Report every line below that holds the word "serif".

Dataset excerpts
BEGIN

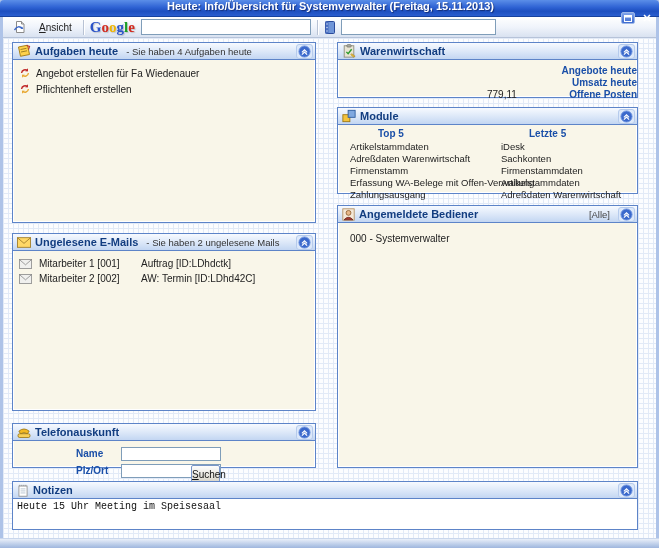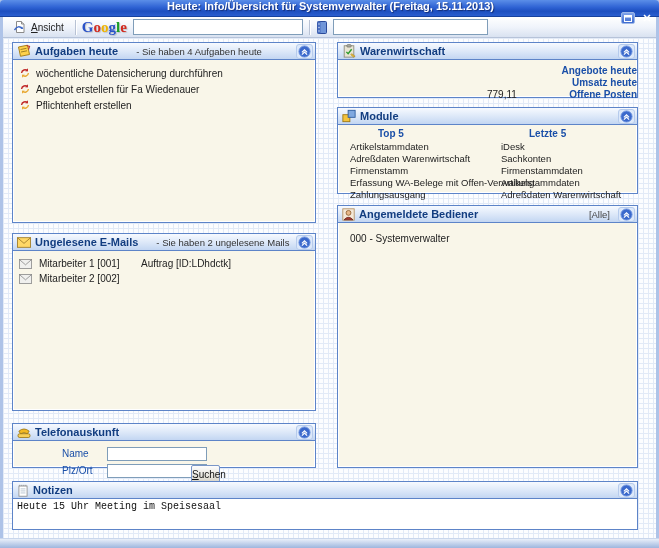--- a/index.html
+++ b/index.html
@@ -20,21 +20,21 @@
   .btn-restore { width:14px; height:12px; border:1px solid #9db7e8; border-radius:2px;
     background:linear-gradient(#7fa3ea,#3e6cd0); display:flex; align-items:center; justify-content:center; cursor:default; }
   .btn-close { width:14px; height:12px; display:flex; align-items:center; justify-content:center; cursor:default; }
 
   
   .toolbar {
     margin:0 3px; height:21px; display:flex; align-items:center; gap:6px; padding:0 5px;
     background:linear-gradient(180deg,#ffffff 0%,#f0f4fb 50%,#d9e2f1 100%);
     border-bottom:1px solid #b6c3d9;
   }
-  .tb-btn { display:flex; align-items:center; gap:4px; font-size:10px; color:#222;
+  .tb-btn { display:flex; align-items:center; gap:12px; font-size:10px; color:#222;
     padding:1px 4px; border:1px solid transparent; border-radius:2px; }
   .key { text-decoration:underline; }
   .tb-sep { width:1px; height:15px; background:#b8c2d4; box-shadow:1px 0 0 #fff; }
   .google-logo { font-family:"Liberation Serif", serif; font-weight:bold; font-size:15px;
     letter-spacing:0; line-height:15px; text-shadow:1px 1px 1px rgba(120,120,120,.35); cursor:default; }
   .tb-input { height:16px; border:1px solid #7f9db9; font-size:10px; padding:0 3px;
     font-family:"Liberation Sans",sans-serif; background:#fff; }
   .tb-input.first { width:170px; }
   .tb-input.second { width:155px; }
 
@@ -50,21 +50,21 @@
   .bottom-frame { height:10px; background:linear-gradient(#e9eff9,#b4c7e6 70%,#9fb6dd); border-top:1px solid #c9d6ec; }
 
   
   .panel { position:absolute; border:1px solid #5d84c8; background:#f9f6e9; box-shadow:0 0 0 1px #ffffff inset; }
   .panel-header {
     height:17px; display:flex; align-items:center; gap:4px; padding:0 2px 0 4px;
     background:linear-gradient(180deg,#f7faff 0%,#dbe7f8 55%,#c3d6f2 100%);
     border-bottom:1px solid #5d84c8;
   }
   .panel-title { font-size:11px; font-weight:bold; color:#123d80; white-space:nowrap; }
-  .panel-subtitle { font-size:9.5px; color:#333; white-space:nowrap; margin-left:14px; }
+  .panel-subtitle { font-size:9.5px; color:#333; white-space:nowrap; margin-left:4px; }
   .collapse-wrap { margin-left:auto; width:17px; height:15px; display:flex; align-items:center; justify-content:center;
     background:#dce8fa; border:1px solid #b6cbec; border-radius:3px; }
   .panel-body { position:relative; font-size:10px; color:#222; }
 
   
   .task-item { display:flex; align-items:center; gap:5px; padding:0 6px; height:16px; white-space:nowrap; }
   .tasks-body { padding-top:5px; }
 
   
   .mail-row { display:grid; grid-template-columns:20px 102px auto; align-items:center; height:15px; padding:0 6px; white-space:nowrap; }
@@ -84,21 +84,21 @@
 
   
   .bed-body { padding:10px 0 0 12px; }
   .bed-item { font-size:10px; height:13px; }
   .alle-link { margin-left:auto; font-size:9.5px; color:#444; margin-right:4px; }
   .panel-header .alle-link + .collapse-wrap { margin-left:0; }
 
   
   .tel-body { padding-top:5px; }
   .tel-row { display:flex; align-items:center; height:15px; margin-bottom:2px; }
-  .tel-label { margin-left:49px; width:45px; font-weight:normal; color:#1a4fa8; font-size:10px; }
+  .tel-label { margin-left:63px; width:45px; font-weight:bold; color:#1a4fa8; font-size:10px; }
   .tel-input { width:100px; height:14px; border:1px solid #7f9db9; font-size:10px; padding:0 2px;
     font-family:"Liberation Sans",sans-serif; background:#fff; }
   .suchen-btn { position:absolute; left:178px; top:24px; width:29px; height:18px;
     font-size:10px; font-family:"Liberation Sans",sans-serif; color:#111;
     background:linear-gradient(#fdfdfd,#e8e6df 60%,#d8d4c8); border:1px solid #7a96c8; border-radius:2px; }
 
   
   .notizen-body { position:absolute; inset:17px 0 0 0; background:#fff; }
   .notizen-area { width:100%; height:100%; border:0; outline:none; resize:none; background:#fff;
     font-family:"Liberation Mono","DejaVu Sans Mono",monospace; font-size:10px; padding:2px 4px; color:#111; }
@@ -183,31 +183,20 @@
       <div class="panel-body tasks-body">
         <div class="task-item">
           <span>
               <svg width="12" height="12" viewBox="0 0 14 14">
                 <path d="M3 7 a4 4 0 0 1 7-2.3" fill="none" stroke="#c02a2a" stroke-width="1.6"></path>
                 <path d="M10.5 1.5 v3.4 h-3.4 z" fill="#c02a2a"></path>
                 <path d="M11 7 a4 4 0 0 1-7 2.3" fill="none" stroke="#e8a832" stroke-width="1.6"></path>
                 <path d="M3.5 12.5 v-3.4 h3.4 z" fill="#e8a832"></path>
               </svg>
             </span>
-          <span>wöchentliche Datensicherung durchführen</span>
-        </div>
-        <div class="task-item">
-          <span>
-              <svg width="12" height="12" viewBox="0 0 14 14">
-                <path d="M3 7 a4 4 0 0 1 7-2.3" fill="none" stroke="#c02a2a" stroke-width="1.6"></path>
-                <path d="M10.5 1.5 v3.4 h-3.4 z" fill="#c02a2a"></path>
-                <path d="M11 7 a4 4 0 0 1-7 2.3" fill="none" stroke="#e8a832" stroke-width="1.6"></path>
-                <path d="M3.5 12.5 v-3.4 h3.4 z" fill="#e8a832"></path>
-              </svg>
-            </span>
           <span>Angebot erstellen für Fa Wiedenauer</span>
         </div>
         <div class="task-item">
           <span>
               <svg width="12" height="12" viewBox="0 0 14 14">
                 <path d="M3 7 a4 4 0 0 1 7-2.3" fill="none" stroke="#c02a2a" stroke-width="1.6"></path>
                 <path d="M10.5 1.5 v3.4 h-3.4 z" fill="#c02a2a"></path>
                 <path d="M11 7 a4 4 0 0 1-7 2.3" fill="none" stroke="#e8a832" stroke-width="1.6"></path>
                 <path d="M3.5 12.5 v-3.4 h3.4 z" fill="#e8a832"></path>
               </svg>
@@ -247,20 +236,21 @@
           <span>Auftrag [ID:LDhdctk]</span>
         </div>
         <div class="mail-row">
           <span>
               <svg width="13" height="10" viewBox="0 0 16 12">
                 <rect x="0.5" y="0.5" width="15" height="11" fill="#f0f0ee" stroke="#8a8a8a"></rect>
                 <path d="M0.5 0.5 8 7 15.5 0.5" fill="none" stroke="#8a8a8a"></path>
               </svg>
             </span>
           <span>Mitarbeiter 2 [002]</span>
+          <span>AW: Termin [ID:LDhd42C]</span>
         </div>
       </div>
     </div>
 
     <div class="panel" style="left:9px; top:385px; width:304px; height:45px;">
       <div class="panel-header">
         <span>
           <svg width="14" height="12" viewBox="0 0 16 14">
               <path d="M2 6 Q8 1 14 6 L12 9 Q8 6.5 4 9 Z" fill="#f2b924" stroke="#9a7513"></path>
               <rect x="1" y="9" width="14" height="4.5" rx="2" fill="#f8d05a" stroke="#9a7513"></rect>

END

* [Solution below]
   .google-logo { font-family:"Liberation Serif", serif; font-weight:bold; font-size:15px;
     font-family:"Liberation Sans",sans-serif; background:#fff; }
     font-family:"Liberation Sans",sans-serif; background:#fff; }
     font-size:10px; font-family:"Liberation Sans",sans-serif; color:#111;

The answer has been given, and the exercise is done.